Ci sono ragazzi che hanno subito molestie nell’infanzia da persone più grandi e ricercano all’infinito di riproporre lo stesso meccanismo. Cercano anziani che li insidino, che li circuiscano con insistenza. Sulle poltrone rosse sdrucite, dall’odore muschioso, appoggiati alle pareti, ovunque (Sono una percentuale abbastanza alta, racconta la mia fonte). Non è raro trovare coppie di una certa età, uomo e donna fra i cinquanta e i sessanta. Guardano pezzi di film, si toccano fra loro e permettono qualche timida invasione da persone che si siedono davanti o accanto, una trasgressione capace di movimentare il loro rapporto.
Continua il mio conoscente che li frequenta saltuariamente: "Capita anche qualche donna sola, molto di rado, ma capita. Nel cinema dove vado io ce n’è una molto brutta. Viene spesso. Si siede in un angolo e a volte nessuno l’ abborda. L’ho vista rimanere da sola per tutto il film e uscire senza alzare lo sguardo da terra. Altre volte qualcuno le siede accanto e la tocca, e si vede che è contenta. Continua a guardare avanti ma sorride. Qualche volta entrano anche coppie giovani, ma restano poco e si capisce che quello che le spinge è la complicità, che l’ambiente nel suo squallore assoluto ha poca influenza su di loro. Non è raro l’uomo elegante in giacca e cravatta, molto esibizionista, che si spoglia, si tocca e rifiuta ogni contatto. Permette solo di essere guardato".

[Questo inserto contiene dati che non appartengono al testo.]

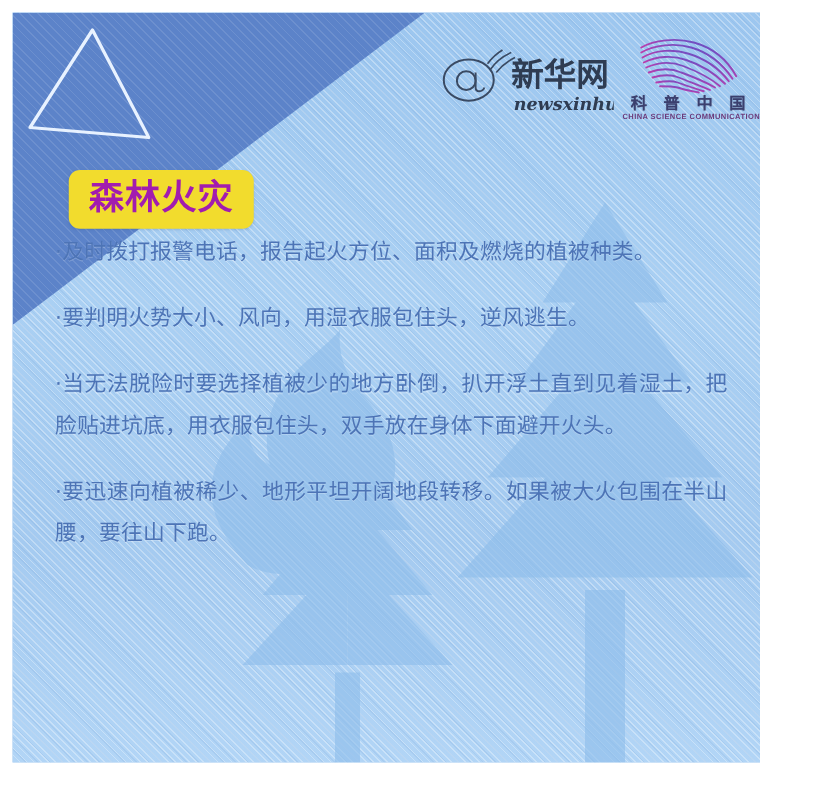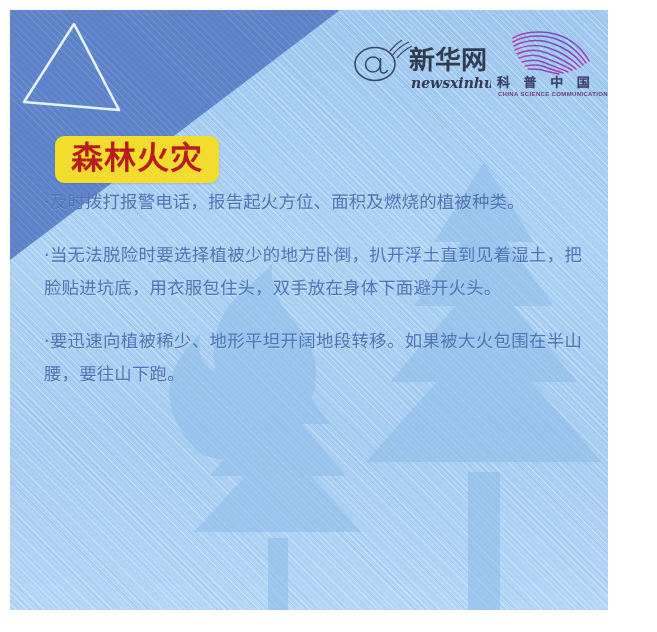--- a/index.html
+++ b/index.html
@@ -56,9 +56,9 @@
   .logo-xinhua{position:absolute;left:343px;top:26px;width:138px;height:60px;}
   .logo-kepu{position:absolute;left:487px;top:18px;width:112px;height:82px;}
   .kepu-cn{
-    position:absolute;left:0;top:44px;width:112px;
+    position:absolute;left:0;top:44px;width:112px;text-align:center;
     font-size:13px;letter-spacing:5px;color:#3b3f6e;font-weight:700;
-    font-family:Liberation Sans, sans-serif;
+    font-family:Liberation Serif, serif;
     text-shadow:0 0 1px rgba(60,64,110,.5);
   }
   .kepu-en{

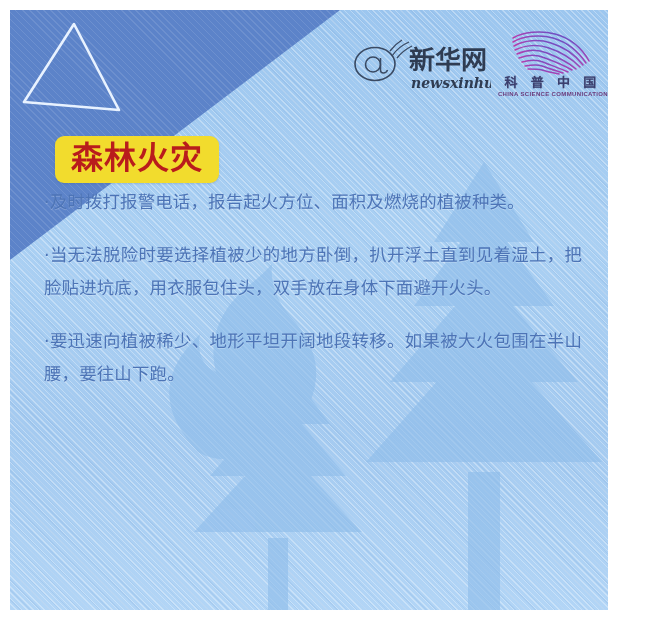--- a/index.html
+++ b/index.html
@@ -75,8 +75,8 @@
     box-shadow:0 1px 2px rgba(40,70,120,.18);
   }
   .title-badge .txt{
-    font-size:32px;line-height:38px;font-weight:700;
-    color:#b91c1c;letter-spacing:1px;
+    font-size:28px;line-height:38px;font-weight:700;
+    color:#a21caf;letter-spacing:1px;
     font-family:"DejaVu Sans","Liberation Sans",sans-serif;
     white-space:nowrap;
   }

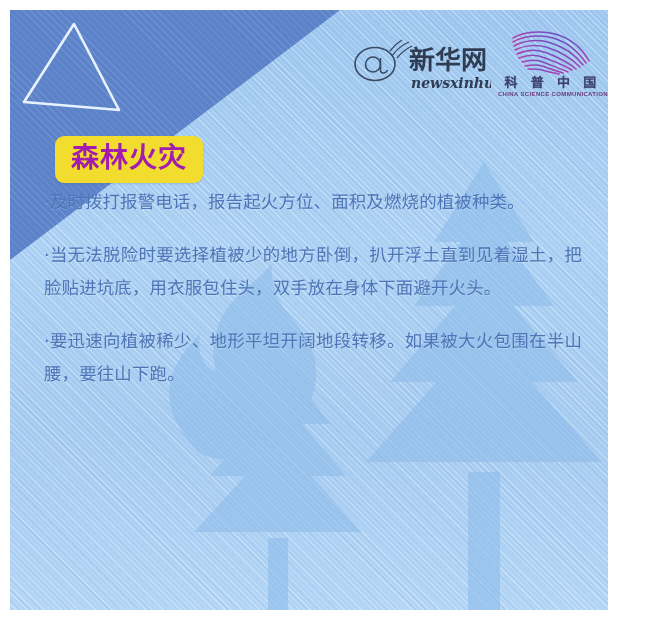--- a/index.html
+++ b/index.html
@@ -201,6 +201,7 @@
 
   <div class="body-copy">
     <p class="para">·及时拨打报警电话，报告起火方位、面积及燃烧的植被种类。</p>
+    <p class="para">·要判明火势大小、风向，用湿衣服包住头，逆风逃生。</p>
     <p class="para">·当无法脱险时要选择植被少的地方卧倒，扒开浮土直到见着湿土，把脸贴进坑底，用衣服包住头，双手放在身体下面避开火头。</p>
     <p class="para">·要迅速向植被稀少、地形平坦开阔地段转移。如果被大火包围在半山腰，要往山下跑。</p>
   </div>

I cinema porno sono luoghi lontani dalla vita quotidiana piena di paillettes, riflettori, tecnologia, televisione, locali trendy, pub. Sono le tane puzzolenti dove l’uomo si riappropria della sua animalità primitiva e ne fa l’uso che crede. Sono un retaggio dell’Italia del passato, dal sapore dolce-amaro di certe canzoni. Concedono spazio a tutte le solitudini, a tutte le perversioni. E il contatto che ne può venire è reale, o almeno visivo. Uno o più sensi sono in gioco. In fondo quello che si vede sullo schermo è assolutamente ininfluente. Nonostante le evoluzioni tecnologiche credo che non verranno mai a mancare, ma saranno sempre più sordidi, sperduti, nascosti, carbonari.